We have just come off a review of a R3.5m sound system with cables in it that look like they could dredge the Titanic up from the murky depths. These cables alone probably cost more than a complete good mid-level system! And it got me to thinking. About cables. Again…
Cables are quite possibly the most objectively subjective component within a system. By system I mean a hi-fi setup designed to produce music – whether this be in the hallowed grounds of stereo or the more rarified atmosphere of multi channel home theatre. For the purposes of establishing a point of view however, I am going to stick with a stereo setup because for me the intention of high end audio is the pursuit of the impossible. Namely the replication of a live music performance within the comfort of your own personal space.
High end hi-fi was once described to me as being a bit like the sonic equivalent of looking through binoculars backwards. In other words, the hi-fi performance is very, very far away and what we try to do in our hobby is bring it closer and closer to us so that we can enjoy it all the more.
How close does R3.5m get you? In some instances it feels like within touching distance actually. Eric Clapton, with your eyes closed, could be in the room, right in front of you, delivering a personal performance just for you. Far from CD being the death of vinyl, the internet has made itself the death of CD with streamers these days being able to digitally, and with near perfection, replicate what it is that a sound engineer has recorded and laid down in his attempts to create an authentic rendition of Eric’s singing.
And for me this is the point. At every stage in the process of obtaining a sonic picture of a person generating actual music you have the potential for change. Digital streams can be reclocked, bits can be left off and recreated, sonic signatures can be altered. Power interference can create disturances ‘in the force’. These changes might be for the better and they might be for the worse. But each change is a change and if you are good enough and know what you are listening to, you can hear them. A 3.5M system can show you that as clear as night and day.
Where does that leave us with cabling? Objectively we should not be able to hear the differences between conductors that on paper present similar performance statistics. The same applies to amplifiers, digital front ends, streamers, pre amplifiers and speakers.
Yet we hear differences between these all the time. Why?
It is because in some instances physical construction changes sound patterns – think speakers by way of example. A panel speaker typically has a more natural and open sound than cone derived speakers because there is no point source. And speakers can change their performance as the load on them instantly changes all the time. As the volume increases distortion can creep in and this can come from the amplifier or the speaker or both.
What you have is a highly complex interaction of many many different processes all taking place simultaneously to try and bring Eric into your room as faithfully as he was standing when he was recorded.
In my mind, after many, many years of doing this, I like to think that cabling plays a role. I use silver interconnects with the best possible clamping attachments and silver speaker cabling because I am absolutely convinced that the cables perform consistently, to a high standard across the full listening spectrum and that they do not add or subtract to the performance. I will use them on cheap entry level systems and on high end audiophile systems purely because they have become reference materials for me. Also, the law of diminishing returns as and when applied to cables also means that to deliver a quantifiable step forward (for me) would mean I would need to sell a kidney.
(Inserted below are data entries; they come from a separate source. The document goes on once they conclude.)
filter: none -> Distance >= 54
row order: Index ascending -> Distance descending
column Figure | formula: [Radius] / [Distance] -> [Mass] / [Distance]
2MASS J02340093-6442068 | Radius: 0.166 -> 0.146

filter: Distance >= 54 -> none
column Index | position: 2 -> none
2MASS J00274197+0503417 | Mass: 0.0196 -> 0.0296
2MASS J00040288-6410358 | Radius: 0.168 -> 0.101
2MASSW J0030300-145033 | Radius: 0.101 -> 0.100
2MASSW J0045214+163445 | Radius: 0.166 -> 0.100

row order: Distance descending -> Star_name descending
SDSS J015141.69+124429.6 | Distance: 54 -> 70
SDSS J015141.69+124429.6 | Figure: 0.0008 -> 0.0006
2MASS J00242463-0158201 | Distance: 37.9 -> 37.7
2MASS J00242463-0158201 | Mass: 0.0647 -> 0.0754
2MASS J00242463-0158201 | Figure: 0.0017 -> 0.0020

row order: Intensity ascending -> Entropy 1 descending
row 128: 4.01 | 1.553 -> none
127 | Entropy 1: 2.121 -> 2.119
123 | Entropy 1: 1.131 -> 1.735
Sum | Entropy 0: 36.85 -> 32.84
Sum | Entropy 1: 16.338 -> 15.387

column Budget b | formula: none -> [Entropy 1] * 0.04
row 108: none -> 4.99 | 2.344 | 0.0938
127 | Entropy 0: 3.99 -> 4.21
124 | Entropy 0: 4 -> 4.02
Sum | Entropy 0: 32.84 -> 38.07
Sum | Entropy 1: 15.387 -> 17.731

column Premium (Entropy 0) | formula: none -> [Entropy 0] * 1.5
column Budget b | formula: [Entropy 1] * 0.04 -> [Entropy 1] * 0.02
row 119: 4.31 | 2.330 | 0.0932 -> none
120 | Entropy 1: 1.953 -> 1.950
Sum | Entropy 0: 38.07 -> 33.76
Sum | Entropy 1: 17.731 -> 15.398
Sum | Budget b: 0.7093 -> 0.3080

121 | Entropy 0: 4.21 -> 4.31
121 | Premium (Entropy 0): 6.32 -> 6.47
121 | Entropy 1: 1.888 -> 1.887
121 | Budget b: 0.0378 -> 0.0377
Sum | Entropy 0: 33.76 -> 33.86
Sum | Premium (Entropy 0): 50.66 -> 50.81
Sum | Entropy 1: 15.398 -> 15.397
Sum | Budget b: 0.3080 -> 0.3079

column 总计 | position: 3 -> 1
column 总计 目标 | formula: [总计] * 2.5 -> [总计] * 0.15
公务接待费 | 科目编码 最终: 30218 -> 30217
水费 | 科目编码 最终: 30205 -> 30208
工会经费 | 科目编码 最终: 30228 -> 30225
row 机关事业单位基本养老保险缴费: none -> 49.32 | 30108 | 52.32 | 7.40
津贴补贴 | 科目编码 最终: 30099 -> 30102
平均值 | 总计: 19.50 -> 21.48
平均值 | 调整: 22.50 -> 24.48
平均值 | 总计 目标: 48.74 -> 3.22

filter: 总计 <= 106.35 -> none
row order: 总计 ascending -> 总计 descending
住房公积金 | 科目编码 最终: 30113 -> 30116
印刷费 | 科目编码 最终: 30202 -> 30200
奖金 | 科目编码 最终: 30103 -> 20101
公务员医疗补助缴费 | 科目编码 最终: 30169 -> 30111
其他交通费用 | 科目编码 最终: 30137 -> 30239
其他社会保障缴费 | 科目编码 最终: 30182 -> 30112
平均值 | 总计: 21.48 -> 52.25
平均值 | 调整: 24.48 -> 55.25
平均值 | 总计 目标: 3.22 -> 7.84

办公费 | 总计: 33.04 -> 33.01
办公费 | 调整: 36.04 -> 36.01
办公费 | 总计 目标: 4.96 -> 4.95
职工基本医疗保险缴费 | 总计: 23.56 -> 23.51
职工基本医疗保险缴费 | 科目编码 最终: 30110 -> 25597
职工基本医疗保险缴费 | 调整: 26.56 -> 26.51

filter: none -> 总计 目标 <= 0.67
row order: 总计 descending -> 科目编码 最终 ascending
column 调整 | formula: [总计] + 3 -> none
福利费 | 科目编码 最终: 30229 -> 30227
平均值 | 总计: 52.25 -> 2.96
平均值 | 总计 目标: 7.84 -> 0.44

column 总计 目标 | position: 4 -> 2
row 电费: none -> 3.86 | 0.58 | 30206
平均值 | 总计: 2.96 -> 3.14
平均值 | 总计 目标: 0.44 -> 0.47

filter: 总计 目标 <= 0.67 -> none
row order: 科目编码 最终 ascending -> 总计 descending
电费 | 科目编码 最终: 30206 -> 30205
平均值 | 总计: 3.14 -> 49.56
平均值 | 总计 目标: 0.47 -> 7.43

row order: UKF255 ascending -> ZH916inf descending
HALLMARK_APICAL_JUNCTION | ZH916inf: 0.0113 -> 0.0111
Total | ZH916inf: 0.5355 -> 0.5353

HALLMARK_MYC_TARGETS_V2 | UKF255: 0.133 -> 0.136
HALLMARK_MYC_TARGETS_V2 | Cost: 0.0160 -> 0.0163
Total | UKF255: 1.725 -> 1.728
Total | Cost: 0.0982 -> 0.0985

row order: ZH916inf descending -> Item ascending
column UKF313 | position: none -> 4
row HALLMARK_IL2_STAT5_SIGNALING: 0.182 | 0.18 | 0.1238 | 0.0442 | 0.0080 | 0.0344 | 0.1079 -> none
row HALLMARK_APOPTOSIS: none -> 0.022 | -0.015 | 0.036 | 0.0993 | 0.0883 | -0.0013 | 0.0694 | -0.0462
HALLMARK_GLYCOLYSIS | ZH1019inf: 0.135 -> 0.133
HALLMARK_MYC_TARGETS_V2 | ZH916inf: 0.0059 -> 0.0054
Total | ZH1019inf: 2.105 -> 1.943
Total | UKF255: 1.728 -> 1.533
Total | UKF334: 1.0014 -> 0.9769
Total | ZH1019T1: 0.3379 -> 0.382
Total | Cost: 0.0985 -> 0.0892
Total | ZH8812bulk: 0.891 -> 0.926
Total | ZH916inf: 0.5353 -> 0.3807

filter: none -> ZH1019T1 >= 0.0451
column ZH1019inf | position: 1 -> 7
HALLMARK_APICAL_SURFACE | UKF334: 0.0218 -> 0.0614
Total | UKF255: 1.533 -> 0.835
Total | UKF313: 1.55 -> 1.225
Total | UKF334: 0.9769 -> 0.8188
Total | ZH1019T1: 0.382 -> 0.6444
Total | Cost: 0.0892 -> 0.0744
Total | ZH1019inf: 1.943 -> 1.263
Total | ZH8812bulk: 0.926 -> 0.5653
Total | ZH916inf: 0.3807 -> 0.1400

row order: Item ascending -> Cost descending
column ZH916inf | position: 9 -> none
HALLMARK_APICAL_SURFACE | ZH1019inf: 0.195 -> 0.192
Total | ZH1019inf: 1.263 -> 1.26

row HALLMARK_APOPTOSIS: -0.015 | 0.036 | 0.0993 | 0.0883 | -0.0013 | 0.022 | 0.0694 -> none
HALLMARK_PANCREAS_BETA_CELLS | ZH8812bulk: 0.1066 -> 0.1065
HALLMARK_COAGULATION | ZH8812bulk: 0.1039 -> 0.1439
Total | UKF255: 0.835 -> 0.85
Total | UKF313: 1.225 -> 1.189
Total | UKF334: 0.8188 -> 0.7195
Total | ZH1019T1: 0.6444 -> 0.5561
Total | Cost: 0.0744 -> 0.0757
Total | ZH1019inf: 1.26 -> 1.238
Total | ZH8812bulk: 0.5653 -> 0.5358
There is part science and part religion to all matters in the high end of audio, and because we all have different ears, we all perceive sound differently, and we all have different emotional connections to music (the universal language) – cabling falls into the realms of complete subjectivity when the objective measurements (as far as the ones that are measurable) remain the same. If I had an R30 patch cable in my R3.5m system would I hear it? I’d like to unequivocally say I would, but would I subject myself to a blind listening? Maybe, in my own reference system, one day, perhaps, after much beer.
Alternately, anyone got R3.5m lying around for donation to this most worthy cause?